Is there a way to request but not require a client certificate?  Not
all of our users have certificates, so we need to be able to use a
standard login page for users that do not have certificates.

Any ideas on how to accomplish both types of authentication?

Thanks,
Mark

Using Tomcat.
Michael Amling - 28 Jan 2004 17:06 GMT
> Is there a way to request but not require a client certificate?  Not
> all of our users have certificates, so we need to be able to use a
> standard login page for users that do not have certificates.
>
> Any ideas on how to accomplish both types of authentication?

 Could you present a page to the user with one link that leads to
standard and one link that leads to certificate?

--Mike Amling
Mark Pfeifer - 29 Jan 2004 13:51 GMT
>   Could you present a page to the user with one link that leads to
> standard and one link that leads to certificate?
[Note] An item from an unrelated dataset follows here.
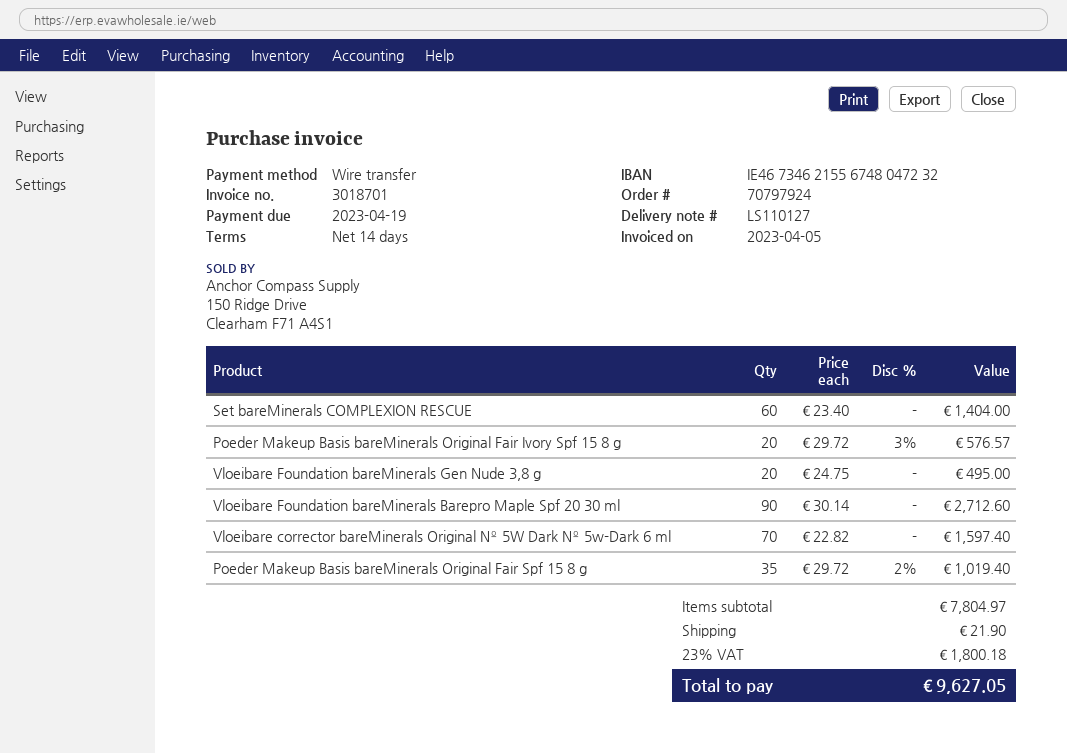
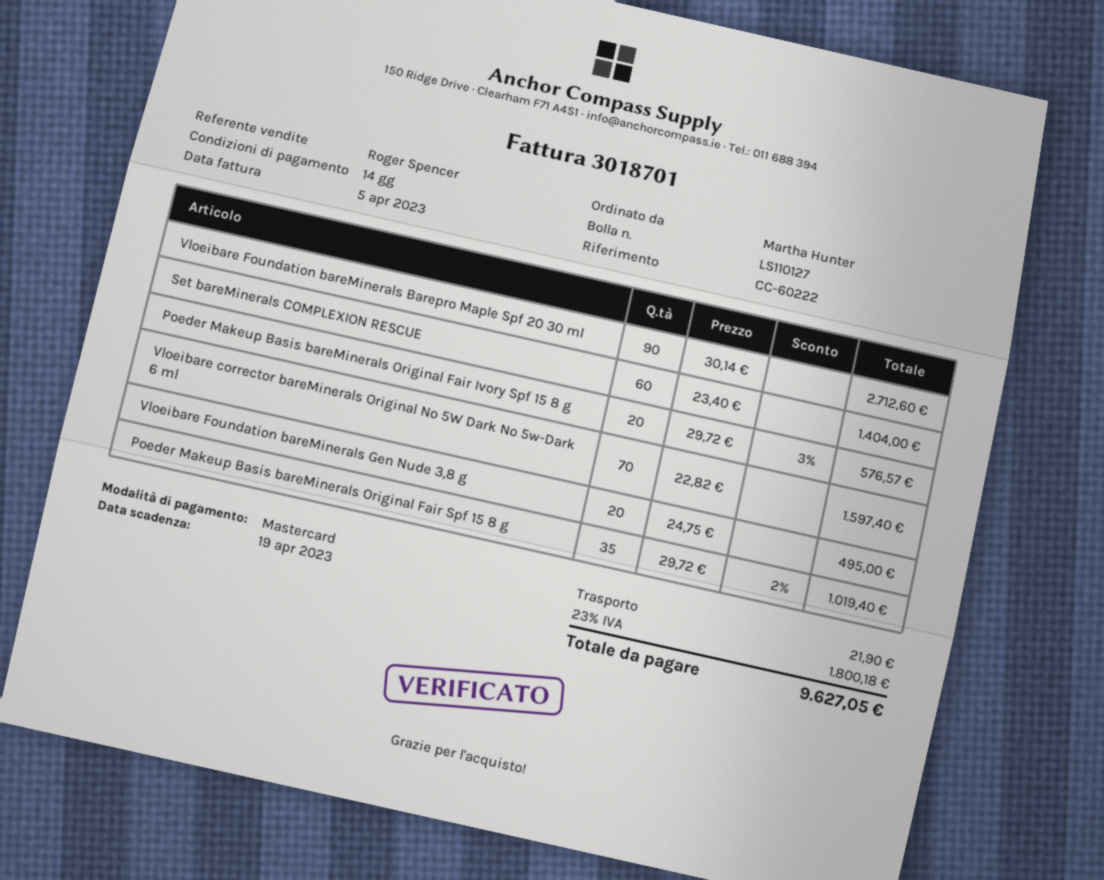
payment method: bank transfer -> Mastercard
Possibly, but I was hoping that I could accomplish something like IIS
has built-in (require or request certificated).

Thanks,
Mark
Ben_ - 28 Jan 2004 18:05 GMT
See http://www.apache-ssl.org/docs.html#SSLVerifyClient, if it helps.
Mark Pfeifer - 29 Jan 2004 13:54 GMT
> See http://www.apache-ssl.org/docs.html#SSLVerifyClient, if it helps.

Thanks - Have you used this version of Apache?  Is it stable?  

Any ideas on the difference between this version and Apache with mod_ssl?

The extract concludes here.